Allo stato, la questione è ancora aperta e di grandissima attualità: oltre al “silenzio- inadempimento” del legislatore, rimasto omertoso rispetto ai solleciti provenienti tanto dalla giurisprudenza di merito, quanto dalla dottrina, si è aggiunto il silenzio del Giudice delle Leggi, che ha “ deciso di non decidere”.

Il dilemma da sciogliere non è di semplice risoluzione infatti, lungi dal voler mettere in discussione l’obbligo di tutela costituzionale del diritto alla vita dell’embrione e della sua integrità, bisogna valutare con attento spirito pragmatico quali conseguenze produce un divieto assoluto di sperimentazione, come quello imposto dalla legge del 2004.

La lettura scientifica internazionale, ci consente ad oggi di sapere che il prelievo dall’embrione di cellule staminali pluripotenti, potrebbe rivelarsi decisivo per gli esiti della futura medicina rigenerativa: le cellule staminali pluripotenti, infatti, se opportunamente istruite in laboratorio, potrebbero essere in grado di differenziarsi in ulteriori cellule e tessuti capaci di riparare organi e sistemi compromessi.
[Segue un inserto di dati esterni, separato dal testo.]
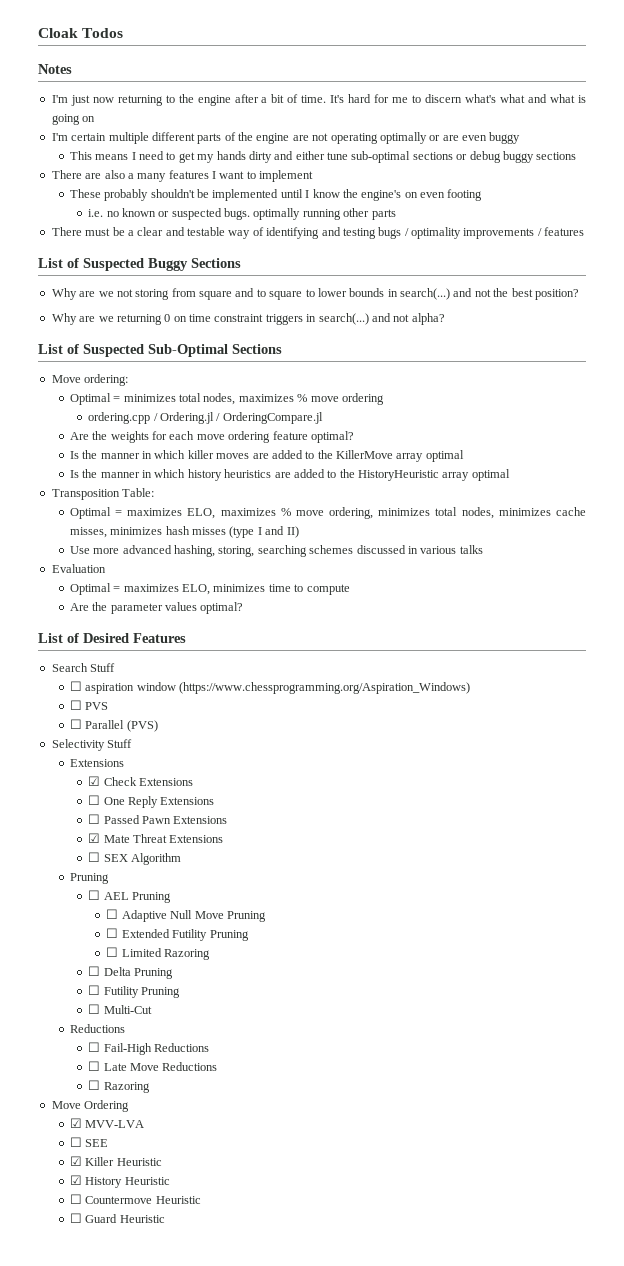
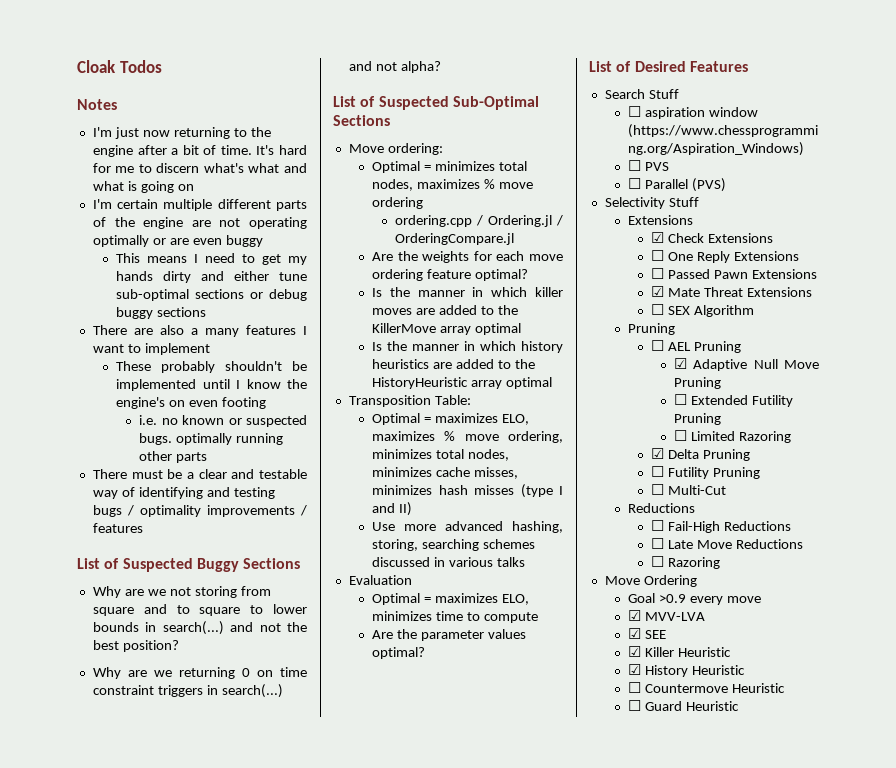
- ☐ Adaptive Null Move Pruning
+ ☑ Adaptive Null Move Pruning
- ☐ Delta Pruning
+ ☑ Delta Pruning
+ Goal >0.9 every move
- ☐ SEE
+ ☑ SEE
Tuttavia, come già evidenziato, il prelievo di tale materiale biologico, porterebbe alla distruzione dell’embrione stesso.
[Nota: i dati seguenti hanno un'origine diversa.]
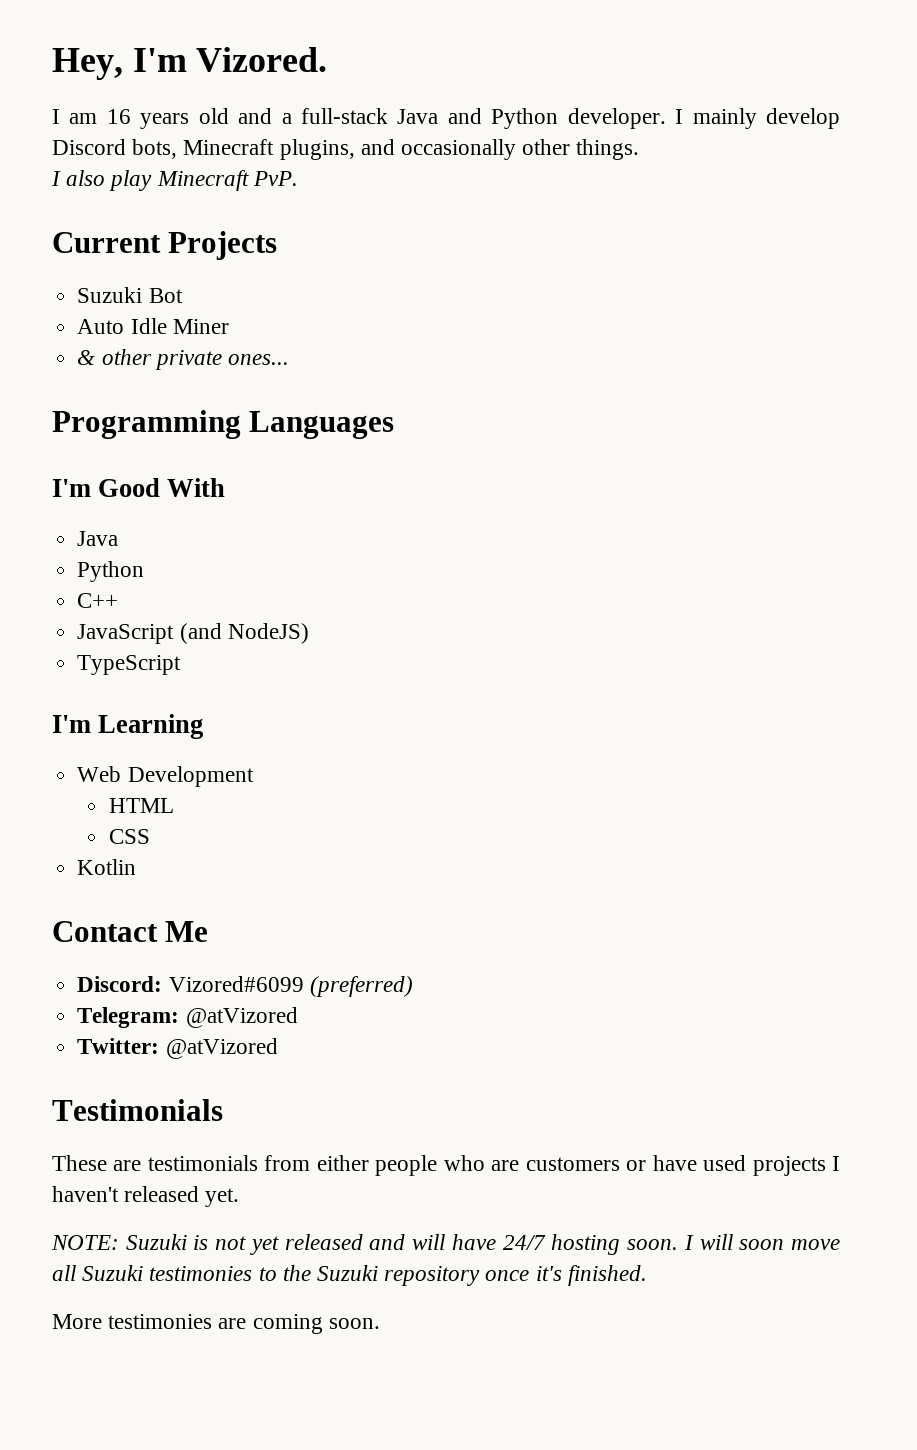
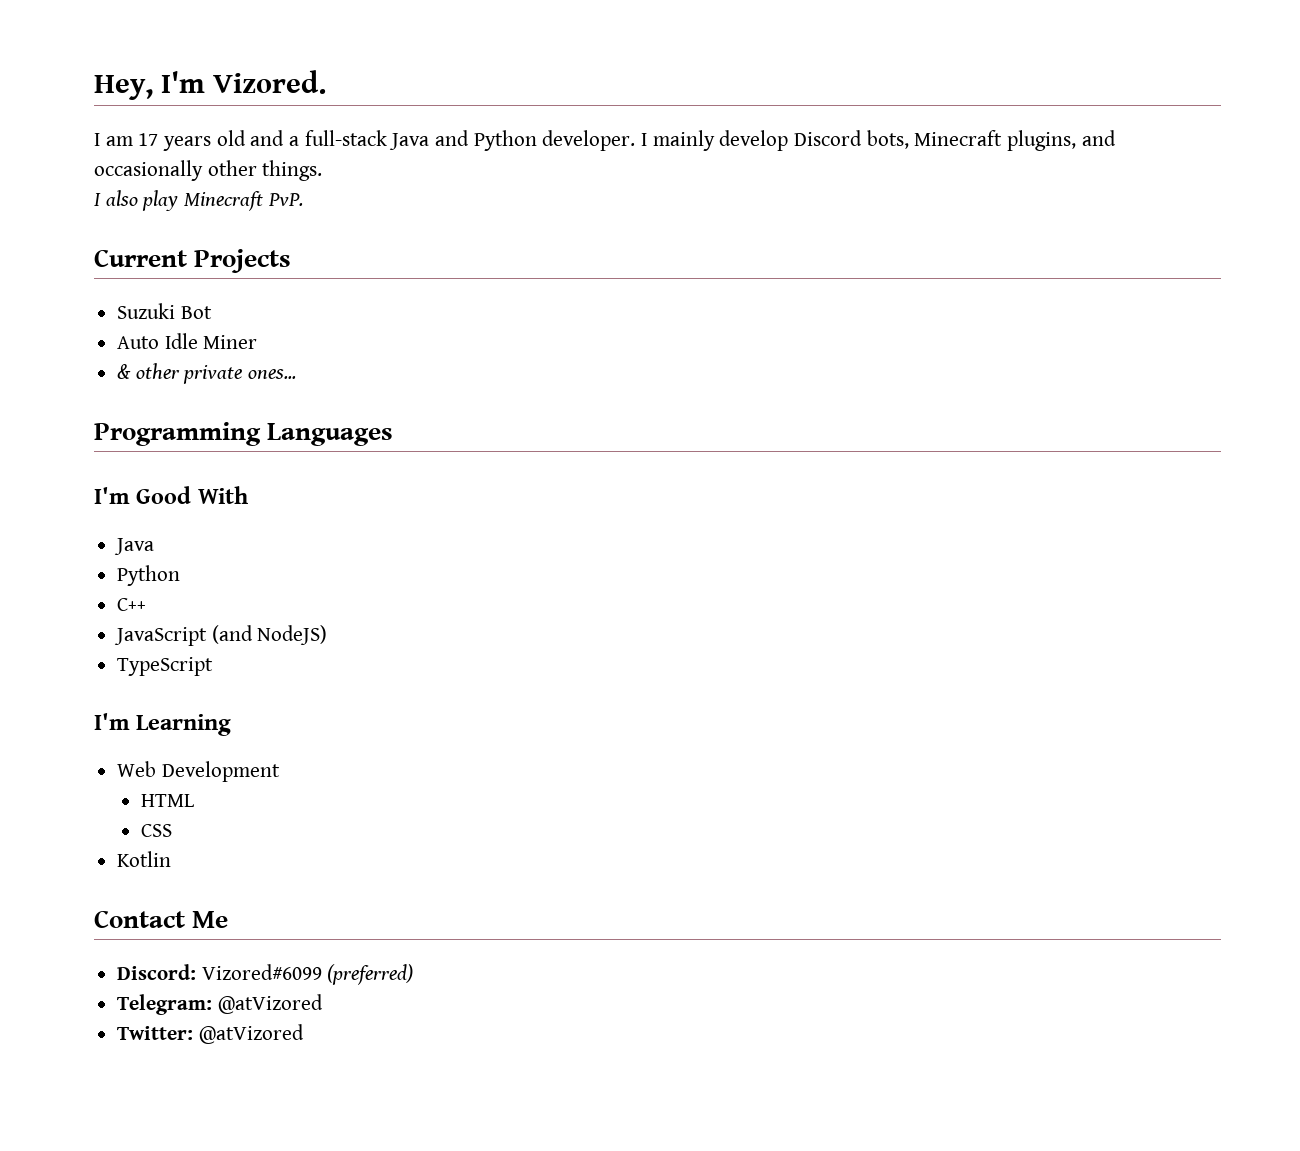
- I am 16 years old and a full-stack Java and Python developer.
+ I am 17 years old and a full-stack Java and Python developer.
- Testimonials
- These are testimonials from either people who are customers or have used projects I haven't released yet.
- NOTE: Suzuki is not yet released and will have 24/7 hosting soon. I will soon move all Suzuki testimonies to the Suzuki repository once it's finished.
- More testimonies are coming soon.

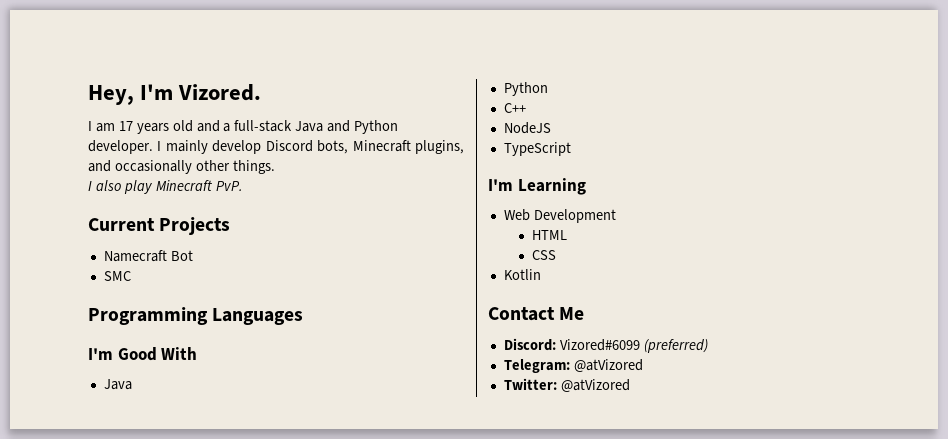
- Suzuki Bot
+ Namecraft Bot
- Auto Idle Miner
- & other private ones...
+ SMC
- JavaScript (and NodeJS)
+ NodeJS

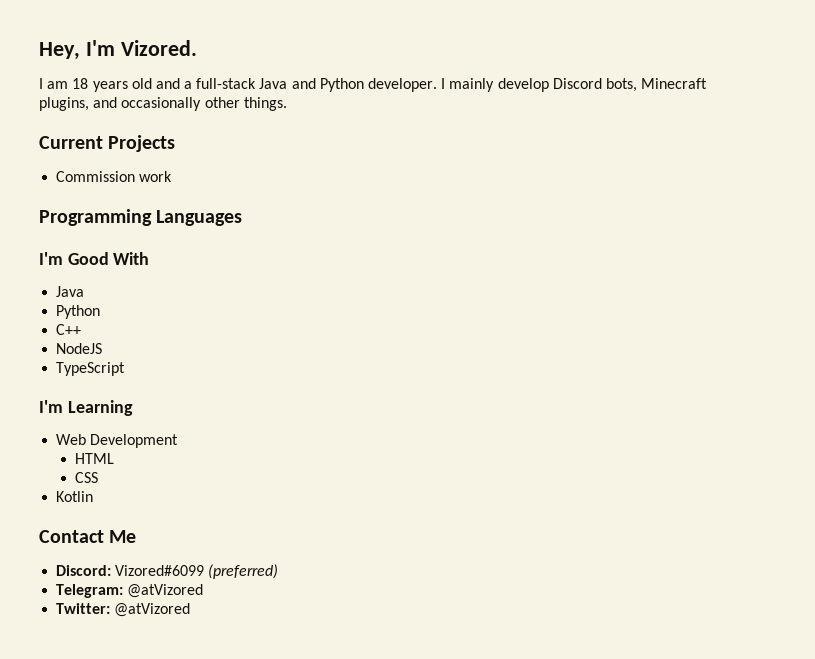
- I am 17 years old and a full-stack Java and Python developer.
+ I am 18 years old and a full-stack Java and Python developer.
- I also play Minecraft PvP.
- Namecraft Bot
- SMC
+ Commission work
Ma, al fronte di questo tragico destino, non si possono trascurare i benefici che potrebbero discendere da un avanzamento degli studi sull’uso delle cellule staminali embrionali, in vista non tanto dell’accrescimento di conoscenze, ma della possibile sperimentazione di terapie funzionali, che potrebbero salvaguardare il diritto alla salute di molte persone affette da malattie ad oggi incurabili.

A parere di chi scrive, un intervento ponderato da parte del legislatore dovrebbe essere volto ad un bilanciamento più razionale degli interessi in gioco, bilanciamento che dovrebbe essere orientato a non sacrificare in modo assoluto ed indiscriminato la libertà di ricerca scientifica, ma a disciplinarne la praticabilità in materia con coordinate precise, che assicurino, oltre al perseguimento degli scopi di ricerca, anche un’adeguata tutela alla dignità dell’embrione.

A tale idea si può giungere anche mediante un’analisi comparatistica della legislazione europea in materia.

È opportuno ricordare, infatti che, a livello europeo non esiste un divieto generalizzato di sperimentazione sugli embrioni umani. Addirittura, le regolamentazioni più permissive, tra cui  vi rientrano quella inglese e spagnola, consentono non solo la destinazione degli embrioni umani alla ricerca, ma persino la creazione in vitro di embrioni ai fini di sperimentazione.

Le legislazioni su citate, pur facendo progredire, in tal modo, il progresso scientifico, non perdono di vista la tutela dell’embrione, prevedendo, infatti, che lo svolgimento delle ricerche non può essere effettuato successivamente alla comparsa della cd. stria primitiva, vale a dire al primo “abbozzo” di sistema nervoso, che si forma a partire dal quattordicesimo giorno di sviluppo.

A livello europeo, non sussistono disposizioni regolamentari e normative contrarie a tale ultima soluzione: ed invero, si ricorda, che la Convenzione di Oviedo all’articolo 18 vieta la sola “costituzione di embrioni umani ai fini di ricerca”, mentre, nel caso in cui la ricerca sugli embrioni in vitro sia ammessa da parte del singolo Stato si limita a prescrivere che sia assicurata “un’adeguata tutela all’embrione”.

L’autonomia degli Stati in materia viene ribadita anche dalla recente e succitata sentenza Parrillo c. Italia, con la quale la Corte ha riconosciuto pieno margine di apprezzamento agli Stati membri, considerata la complessità della questione morale ed etica.

Non si comprendono le ragioni per cui una simile opzione non possa essere accolta anche in Italia, considerando che prima del quattordicesimo giorno di gestazione, secondo la scienza, non può ancora parlarsi di vita in fieri e che, anche a voler confutare religiosamente od eticamente tale ultimo assunto, il diritto alla vita dell’embrione crioconservato risulta comunque essere frustrato dal congelamento a tempo indeterminato che, sebbene con tempi più lunghi, conduce ugualmente al perimento del materiale biologico così conservato.